Natura dei termini cui è soggetta l'attività dell'agente della riscossione

Da quanto precede discende che, una volta che l'ente creditore ha reso esecutivo il ruolo, l'attività dell'agente della riscossione è scandita da termini di decadenza e, a seguire, di prescrizione.

Ai sensi dell'art. 25, comma 1, lett. c) d.P.R. n. 602/1973 (nella versione della norma risultante dalle modifiche apportate dall'art. 37, comma 40 D.L. n. 223/2006 a seguito della sentenza della Corte costituzionale (n. 280/2005) che ha dichiarato l'illegittimità dell'art. 25 d.P.R. n. 602/1973 nella parte in cui non prevedeva un termine, fissato a pena di decadenza, entro il quale il concessionario doveva notificare al contribuente la cartella di pagamento delle imposte liquidate al sensi dell'art. 36-bis d.P.R. n. 600/1973.), infatti, per le somme dovute in base agli accertamenti dell'ufficio, l'agente della riscossione notifica la cartella di pagamento al debitore iscritto a ruolo o al coobbligato nei confronti dei quali procede, apena di decadenza, entro il 31 dicembre del secondo anno successivo a quello in cui l'accertamento è divenuto definitivo.

Una volta notificata la cartella di pagamento, e decorso inutilmente il termine per impugnarla, comincia a decorrere un nuovo termine, questa volta di prescrizione, nella generalità dei casi ordinaria (di cui all'art. 2946 c.c.), salvo che la normativa speciale dettata per le singole imposte e/o contributi preveda termini di prescrizione più brevi (di quello decennale).

In conclusione

Data la scadenza assai più breve del termine di decadenza rispetto a quello di prescrizione (rispettivamente di due e dieci anni), potrebbero riproporsi per il termine decennale le stesse censure mosse più volte dalla Corte costituzionale (così Corte Cost., ord. n. 107/2003; ord. n. 352/2004 e sent. n. 280/2005) in relazione alla mancata previsione di un termine per la notifica al contribuente della cartella di pagamento per le imposte liquidate ai sensi dell'art. 36-bis d.P.R. n. 600/1973.

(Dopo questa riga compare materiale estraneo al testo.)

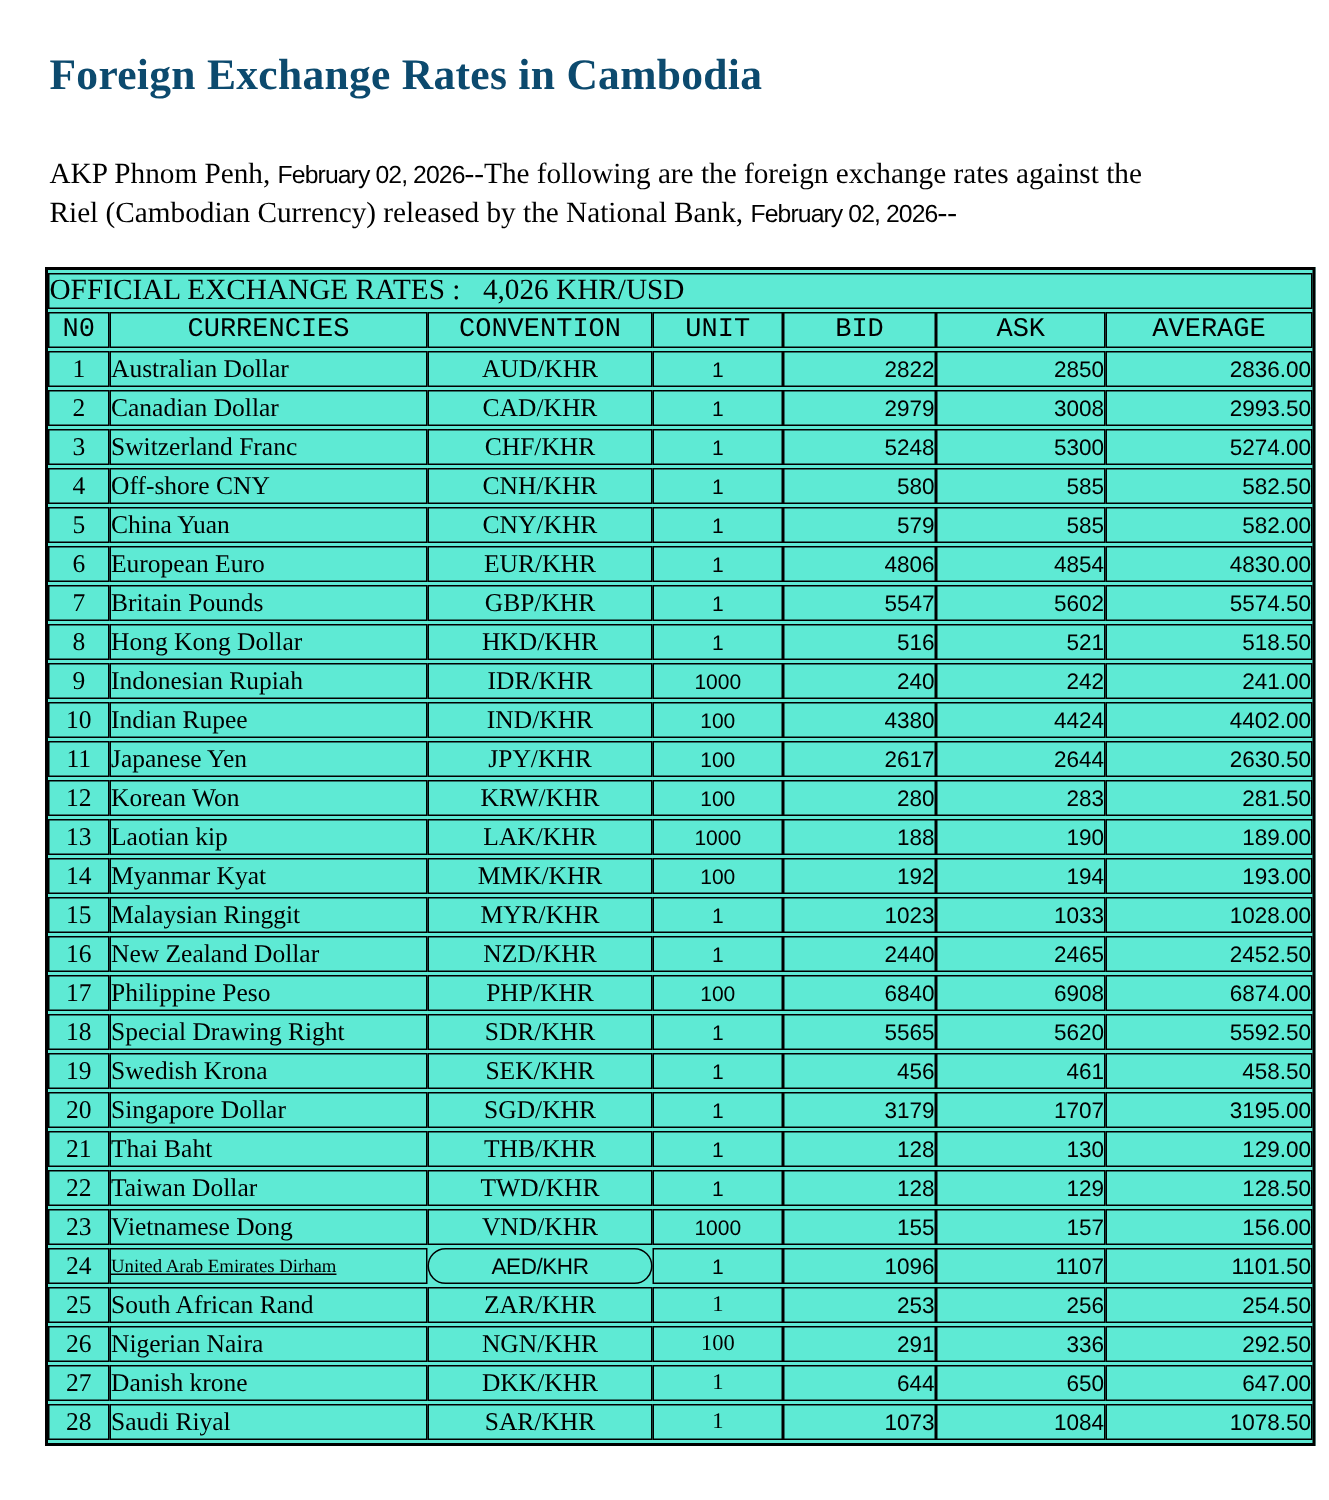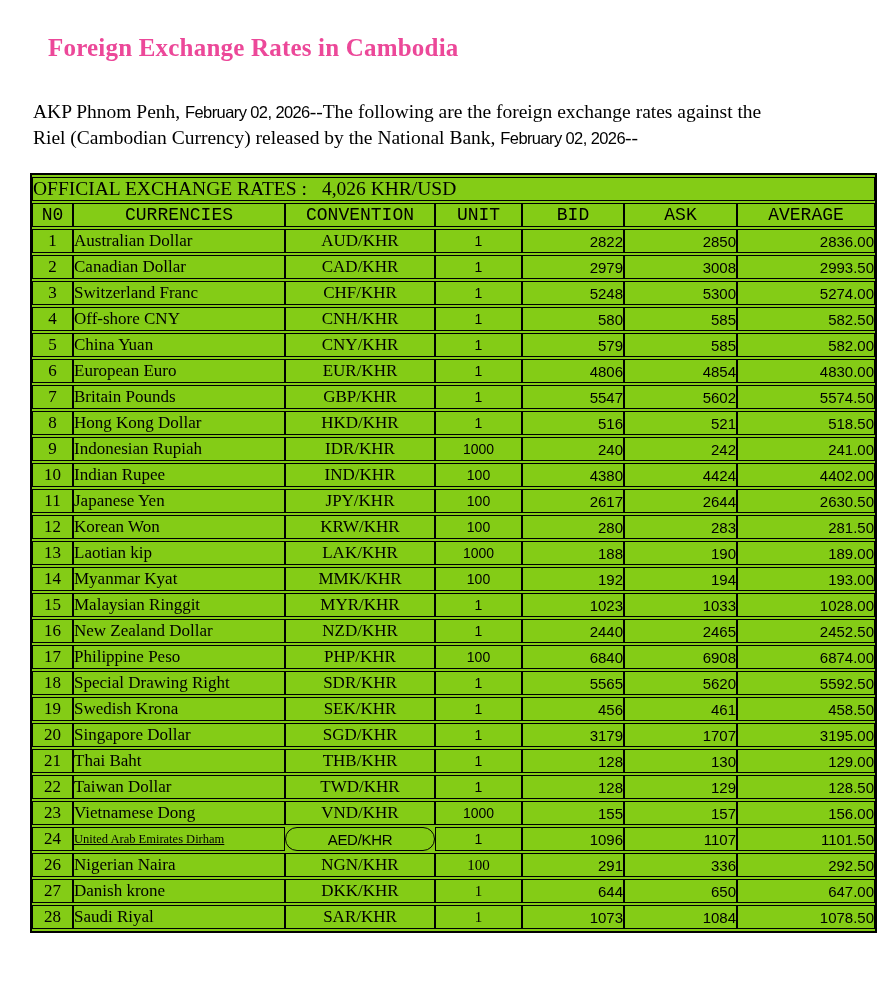"Foreign Exchange Rates in Cambodia" .doc-title { color: #ec4899 -> #0c4a6e; font-size: 25px -> 29px; margin-left: 18px -> 3px }
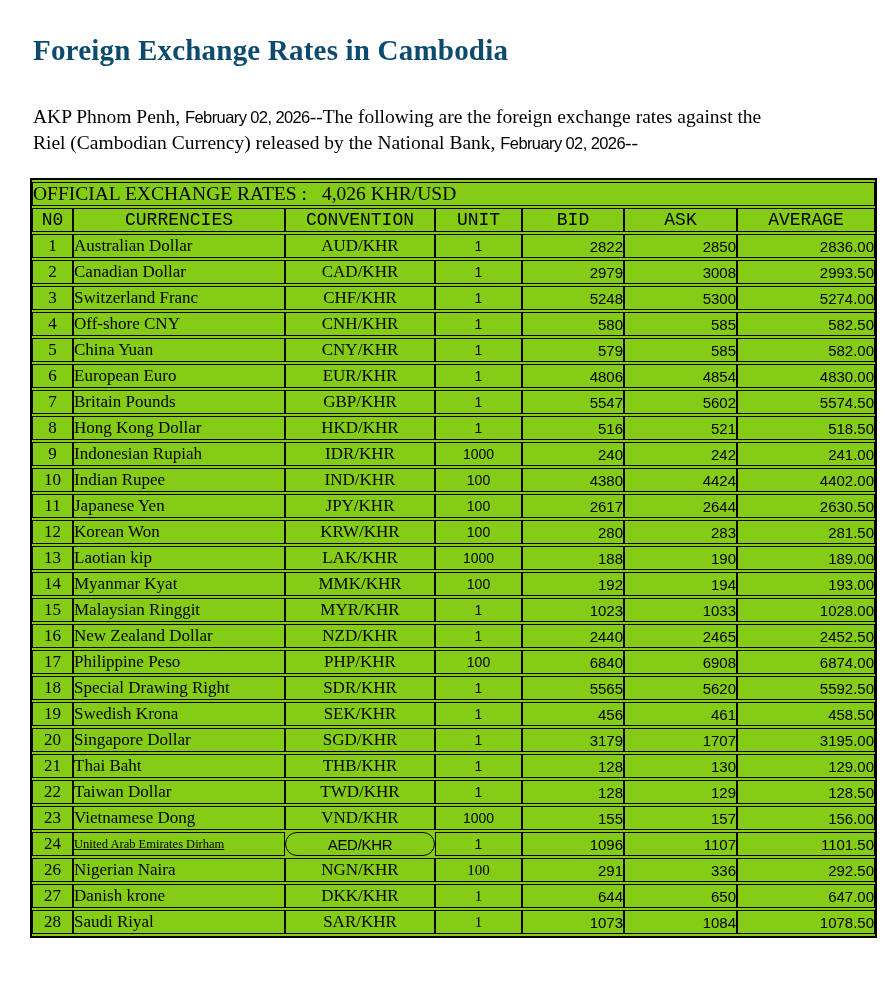"OFFICIAL EXCHANGE RATES : 4,026" table.rates { background: #84cc16 -> #5eead4 }
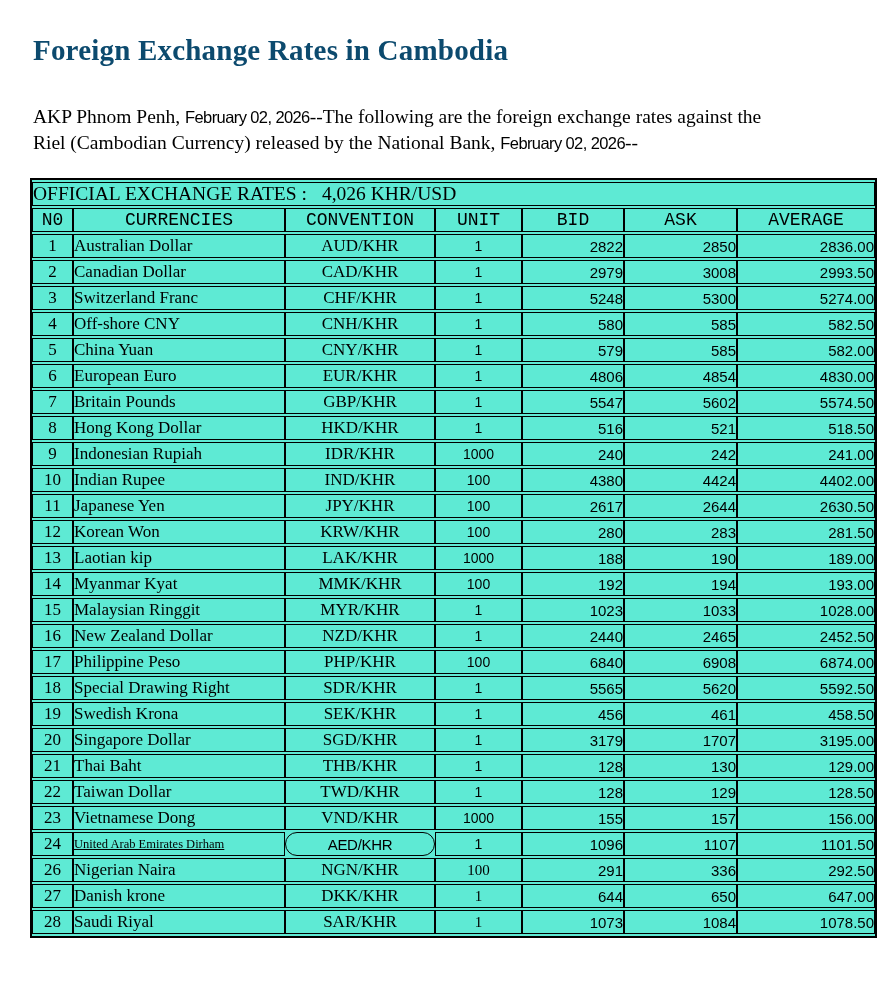"25" tr.row-serif-unit { html: none -> <tr> <td>25</td> <td>South African Rand</td> <td>ZAR/KHR</td> <td>1</td> <td>253</td> <td>256</td> <td>254.50</td> </tr> }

Anche in questo caso, infatti, in mancanza di un'espressa previsione di un termine per l'esercizio dell'azione di riscossione (e conseguente applicazione del termine per natura previsto per il credito portato dal titolo esecutivo), il contribuente rischia di essere nuovamente “assoggettato all'azione esecutiva del fisco per un tempo indeterminato”, tempo che, anche se corrispondente a quello ordinario di prescrizione, sicuramente risulta “eccessivo ed irragionevole”, essendo irragionevole attribuire all'Amministrazione (latu sensu intesa) un termine così lungo per compiere delle mere attività di liquidazione (trattandosi di crediti ormai quantificati e consolidati da tempo).

Infine, nel caso in cui la notifica della cartella risultasse nulla, qualsiasi atto successivo di intimazione e/o di esecuzione (intimazione di pagamento, iscrizione ipotecaria) potrà essere impugnato dinanzi al giudice tributario, anche per far valere l'eventuale intervenuta prescrizione.